→ Data
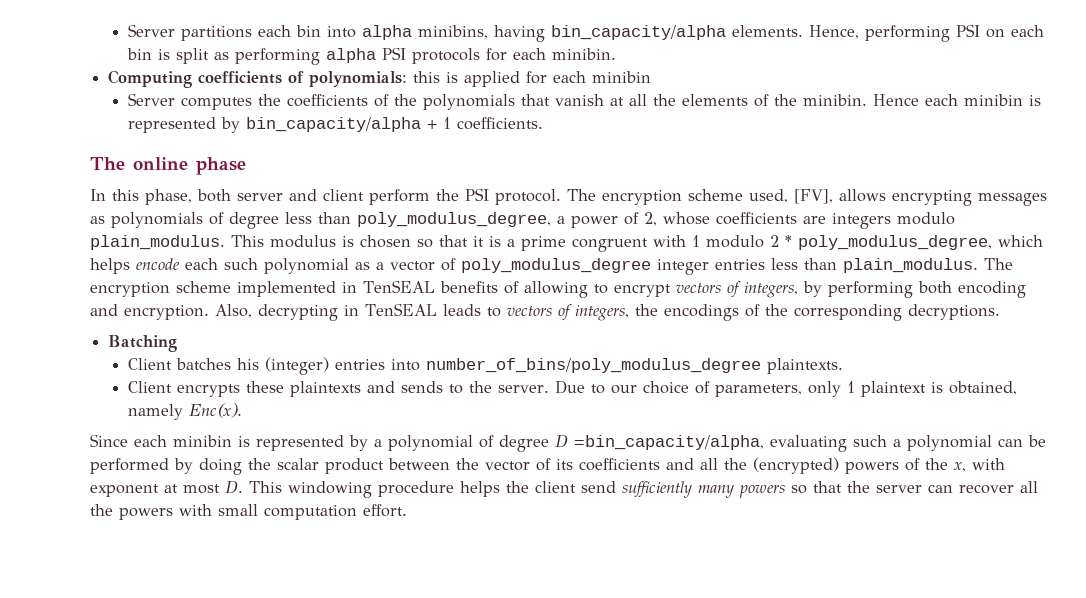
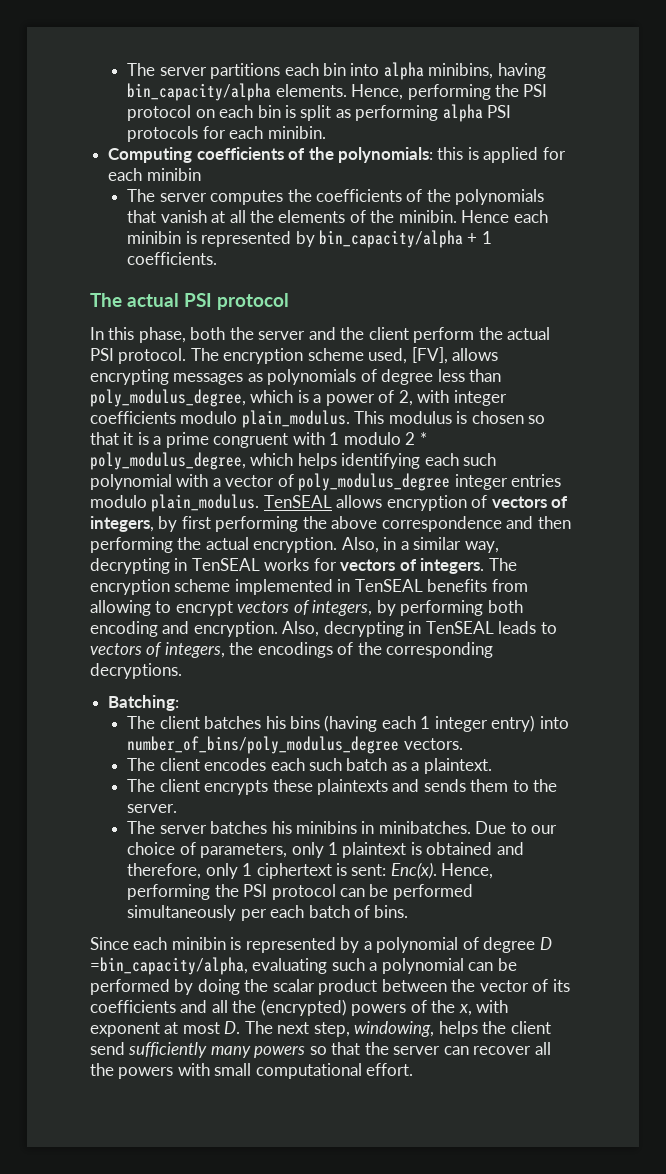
[127,24,175,37] Server -> [127,63,207,76] The server
[955,24,980,37] PSI -> [495,84,548,97] [127,105,192,121] the PSI protocol
(305, 77) none -> [308,147,334,160] the
[127,93,175,106] Server -> [127,189,207,202] The server
[133,157,246,175] online phase -> [127,293,289,310] actual PSI protocol
(231, 195) none -> [229,327,254,340] the
(317, 195) none -> [340,327,365,340] the
(459, 195) none -> [507,327,551,340] actual
(551, 219) none -> [250,390,309,403] which is
[663,212,891,229] whose coefficients are integers -> [417,390,507,406] [90,411,176,424] with integer coefficients
[136,258,180,270] encode -> [341,453,421,469] identifying
[355,262,370,270] as -> [176,474,209,487] with
[771,258,978,273] less than plain_modulus. -> [90,494,569,512] [90,516,571,532] [90,537,499,553] [90,558,485,574] modulo plain_modulus. TenSEAL allows encryption of vectors of integers, by first performing the above correspondence and then performing the actual encryption. Also, in a similar way, decrypting in TenSEAL works for vectors of integers.
[503,281,519,294] of -> [491,579,528,592] from
[108,335,178,352] [127,357,843,375] [127,381,172,393] Batching // Client batches his (integer) entries into number_of_bins/poly_modulus_degree plaintexts. // Client -> [108,695,180,711] [127,715,569,732] [127,736,463,754] [127,758,492,774] [127,779,200,792] Batching: // The client batches his bins (having each 1 integer entry) into number_of_bins/poly_modulus_degree vectors. // The client encodes each such batch as a plaintext. // The client
(443, 387) none -> [470,779,509,792] them
(549, 389) none -> [127,821,471,834] // The server batches his minibins in minibatches.
[948,381,1017,395] [127,403,242,420] obtained, namely Enc(x). -> [426,842,524,855] [127,862,494,879] [127,884,473,900] [127,905,409,921] obtained and therefore, only 1 ciphertext is sent: Enc(x). Hence, performing the PSI protocol can be performed simultaneously per each batch of bins.
[249,481,454,498] This windowing procedure -> [244,1021,435,1037] The next step, windowing,
[264,505,357,520] computation -> [255,1063,362,1079] computational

→ What needs to be done
Would you restate the listing word for word and leave every picture out?

→ Written answer
[127,24,175,37] Server -> [127,63,207,76] The server
[955,24,980,37] PSI -> [495,84,548,97] [127,105,192,121] the PSI protocol
(305, 77) none -> [308,147,334,160] the
[127,93,175,106] Server -> [127,189,207,202] The server
[133,157,246,175] online phase -> [127,293,289,310] actual PSI protocol
(231, 195) none -> [229,327,254,340] the
(317, 195) none -> [340,327,365,340] the
(459, 195) none -> [507,327,551,340] actual
(551, 219) none -> [250,390,309,403] which is
[663,212,891,229] whose coefficients are integers -> [417,390,507,406] [90,411,176,424] with integer coefficients
[136,258,180,270] encode -> [341,453,421,469] identifying
[355,262,370,270] as -> [176,474,209,487] with
[771,258,978,273] less than plain_modulus. -> [90,494,569,512] [90,516,571,532] [90,537,499,553] [90,558,485,574] modulo plain_modulus. TenSEAL allows encryption of vectors of integers, by first performing the above correspondence and then performing the actual encryption. Also, in a similar way, decrypting in TenSEAL works for vectors of integers.
[503,281,519,294] of -> [491,579,528,592] from
[108,335,178,352] [127,357,843,375] [127,381,172,393] Batching // Client batches his (integer) entries into number_of_bins/poly_modulus_degree plaintexts. // Client -> [108,695,180,711] [127,715,569,732] [127,736,463,754] [127,758,492,774] [127,779,200,792] Batching: // The client batches his bins (having each 1 integer entry) into number_of_bins/poly_modulus_degree vectors. // The client encodes each such batch as a plaintext. // The client
(443, 387) none -> [470,779,509,792] them
(549, 389) none -> [127,821,471,834] // The server batches his minibins in minibatches.
[948,381,1017,395] [127,403,242,420] obtained, namely Enc(x). -> [426,842,524,855] [127,862,494,879] [127,884,473,900] [127,905,409,921] obtained and therefore, only 1 ciphertext is sent: Enc(x). Hence, performing the PSI protocol can be performed simultaneously per each batch of bins.
[249,481,454,498] This windowing procedure -> [244,1021,435,1037] The next step, windowing,
[264,505,357,520] computation -> [255,1063,362,1079] computational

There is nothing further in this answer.